- [WORK REQUIRED]: Copy each line of the material below that includes the string "with".
=== Begin Enclosure ===
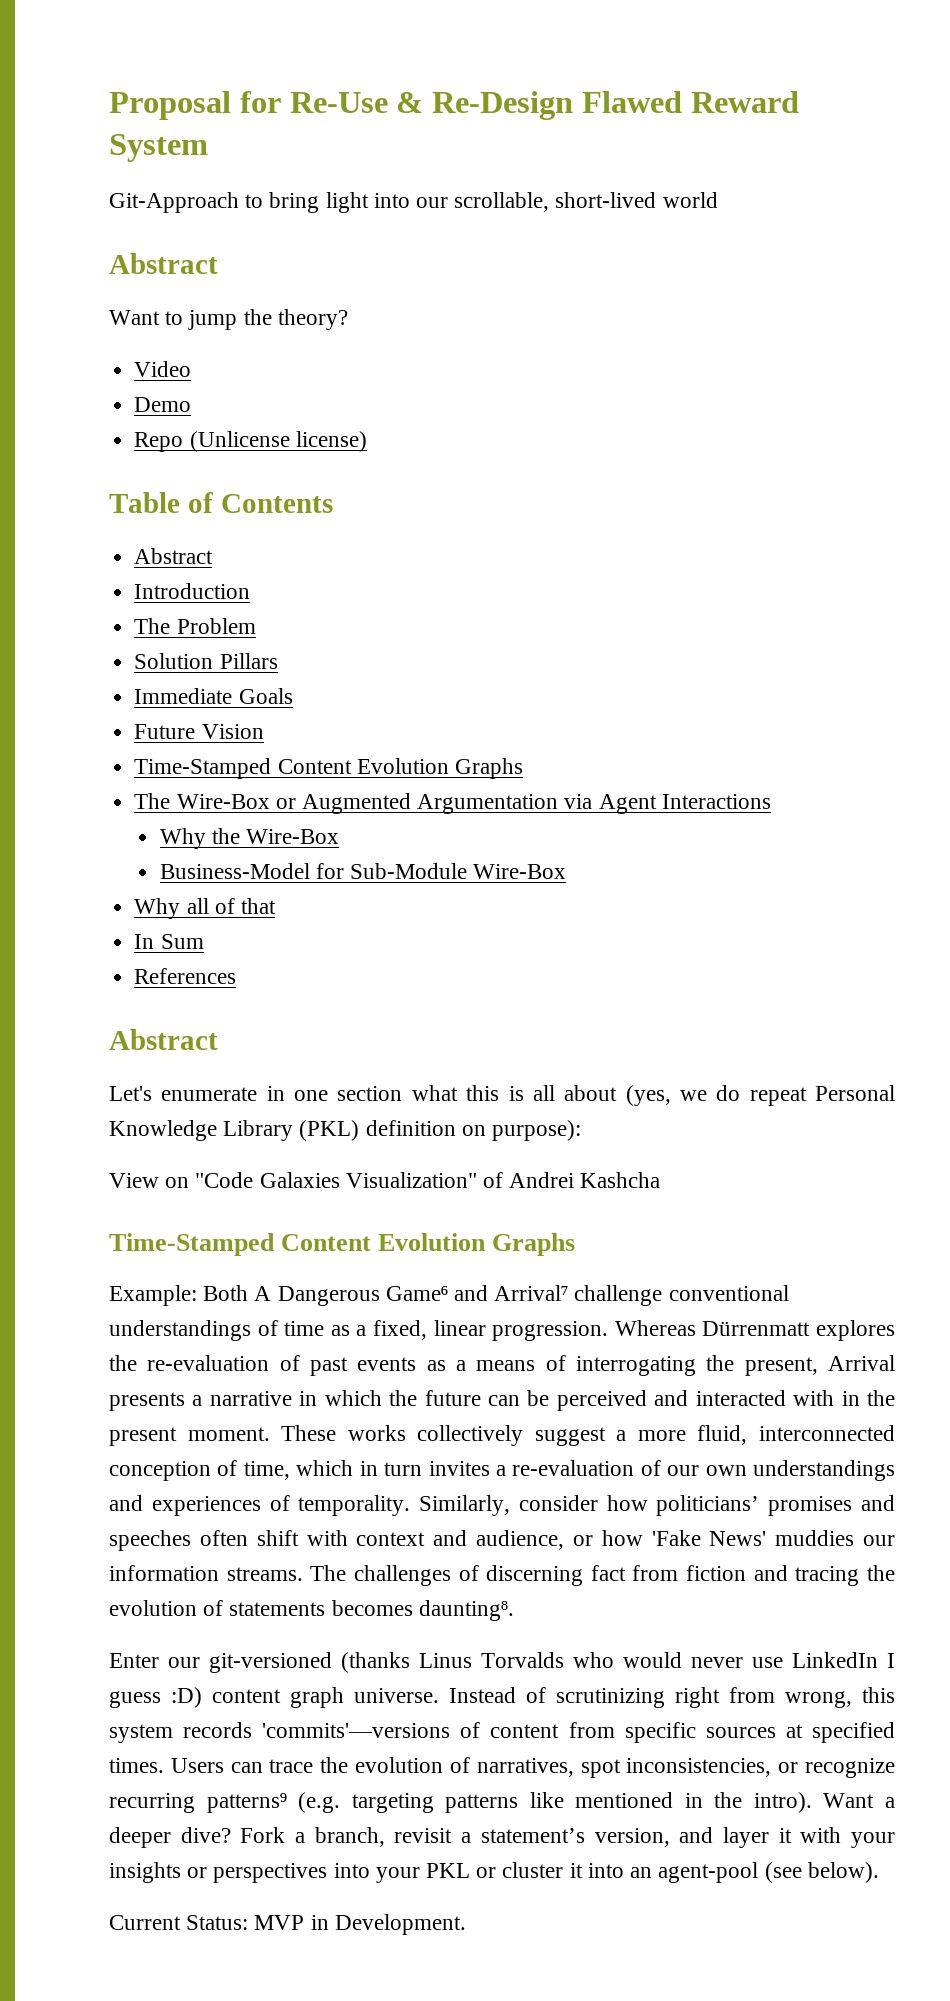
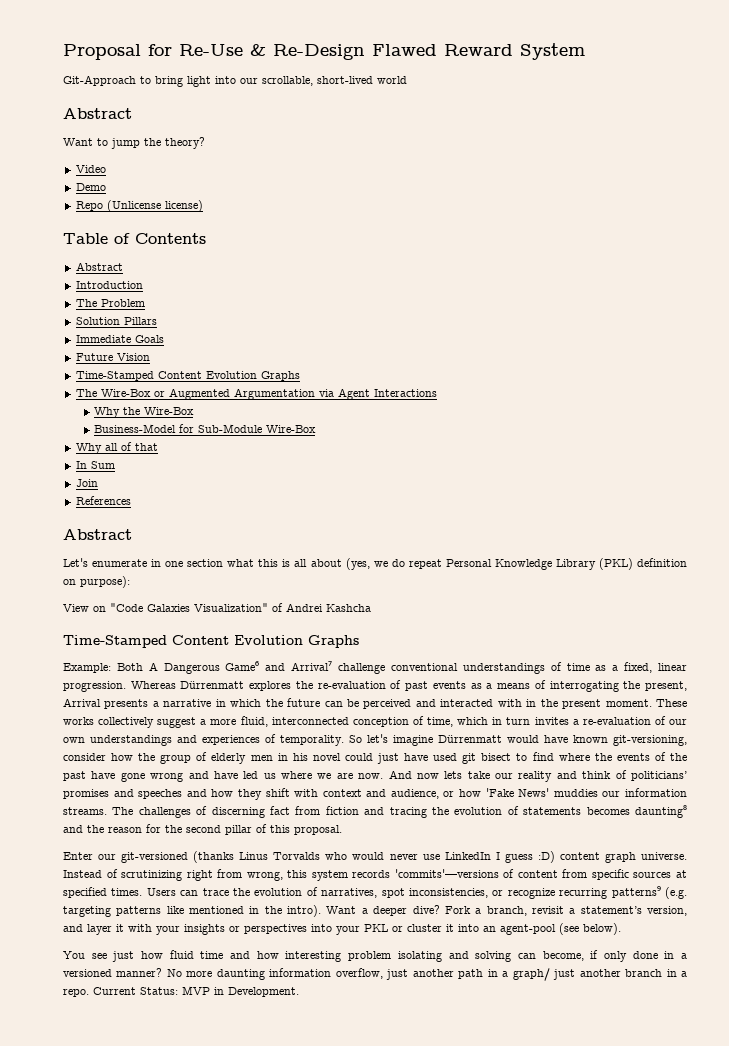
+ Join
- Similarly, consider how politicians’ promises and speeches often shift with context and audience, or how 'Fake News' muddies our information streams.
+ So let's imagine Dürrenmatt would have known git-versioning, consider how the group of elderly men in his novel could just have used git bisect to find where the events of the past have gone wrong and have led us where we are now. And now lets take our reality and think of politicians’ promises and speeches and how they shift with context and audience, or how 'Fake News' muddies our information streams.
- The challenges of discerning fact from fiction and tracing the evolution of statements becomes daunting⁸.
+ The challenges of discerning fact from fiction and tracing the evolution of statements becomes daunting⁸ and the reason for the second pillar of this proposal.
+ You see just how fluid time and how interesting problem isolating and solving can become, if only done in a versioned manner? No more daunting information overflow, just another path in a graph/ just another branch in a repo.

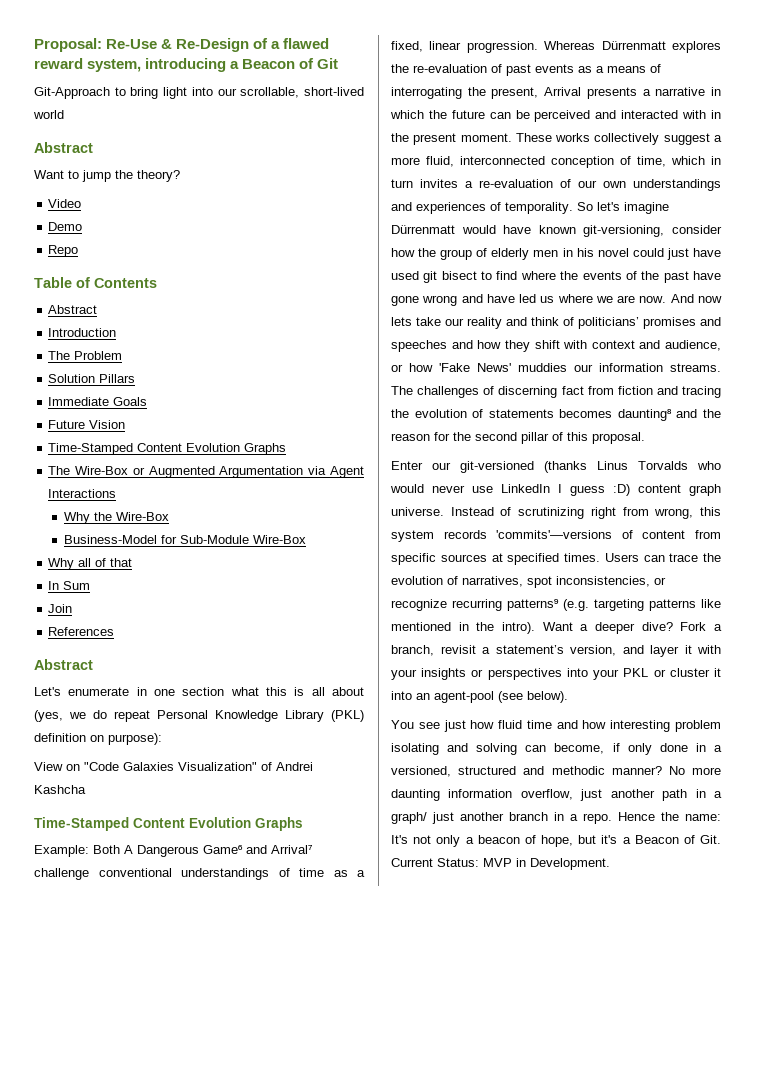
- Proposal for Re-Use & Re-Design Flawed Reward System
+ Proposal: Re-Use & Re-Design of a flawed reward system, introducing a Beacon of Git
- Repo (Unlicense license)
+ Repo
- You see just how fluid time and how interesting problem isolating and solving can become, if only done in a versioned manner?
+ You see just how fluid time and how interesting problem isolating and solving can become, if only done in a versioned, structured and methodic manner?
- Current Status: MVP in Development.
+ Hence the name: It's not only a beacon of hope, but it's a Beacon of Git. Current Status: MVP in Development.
=== End Enclosure ===
- [REPLY]:
- Similarly, consider how politicians’ promises and speeches often shift with context and audience, or how 'Fake News' muddies our information streams.
+ So let's imagine Dürrenmatt would have known git-versioning, consider how the group of elderly men in his novel could just have used git bisect to find where the events of the past have gone wrong and have led us where we are now. And now lets take our reality and think of politicians’ promises and speeches and how they shift with context and audience, or how 'Fake News' muddies our information streams.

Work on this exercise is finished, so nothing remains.